5. УКРОЩЕНИЕ СТРАСТЕЙ

   Конец этой трапезы был совсем неожиданным: парень не покинул монастыря до тех пор, пока не осилил язык древнегреческий. Гомер восхитил его: от человекоподобных богов исходило ощутимо-телесное тепло, а от богоподобных людей веяло олимпийской прохладой… Появилась вдруг страсть к сочинительству, и сам стыдился этого чувства, как юноша первой любви, но Дорофей приободрил его:
   – Ликуй сердцем, сын мой! Всяка тварь должна хоть единожды распять себя на кресте пиитическом. Но не будь алчущим к успеху скорейшему. Эпикур вещал: «Смертный, скользи по жизни, но не напирай на нее». А у нас на Руси святой иное слышится всюду: «Навались, робяты! Чичас стенку лбами проломим, а потом в кабак отправимся и станем великой пролом праздновать…»
   Университет вдруг показался Потемкину скучнейшим школярством. Рубан предложил ему навестить Заиконоспасскую академию, при храме которой объявился на Москве новый оракул.
   – Стар ли?
   – Да не. Как мы с тобой.
   – А кто таков?
   – Петров Василий, нашего поля ягода: днями витийствует, а по ночам стихоблудию себя подвергает.

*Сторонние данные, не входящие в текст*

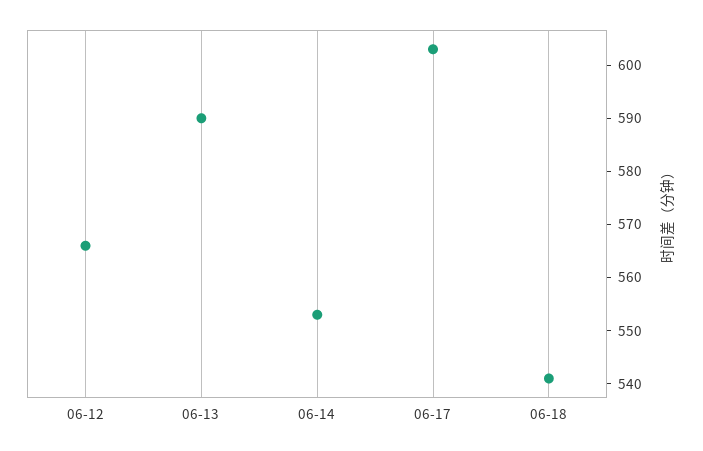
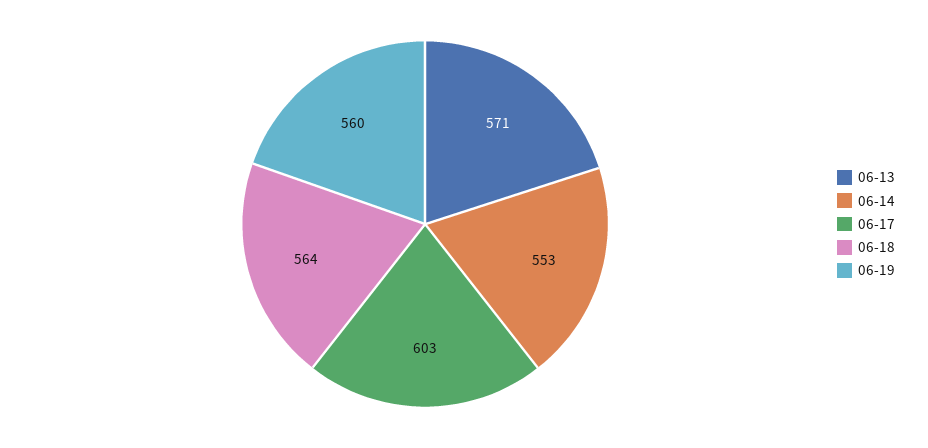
06-12: 565 -> none
06-13: 590 -> 571
06-18: 540 -> 564
06-19: none -> 560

   – Идем, брат. Послушаем Цицерона лыкового…
   Петров был чуть постарше Потемкина, но бесстрашно выковывал перед толпой четкие силлогизмы, бросал в верующих кары небесные, пророчил, клокотал, бичуя пороки, и собор был наполнен рыданиями раскаявшихся… Рубан, втайне завидуя чужому успеху, шепнул:
   – Петрова я знаю. Хочешь, чай позову с нами пить?..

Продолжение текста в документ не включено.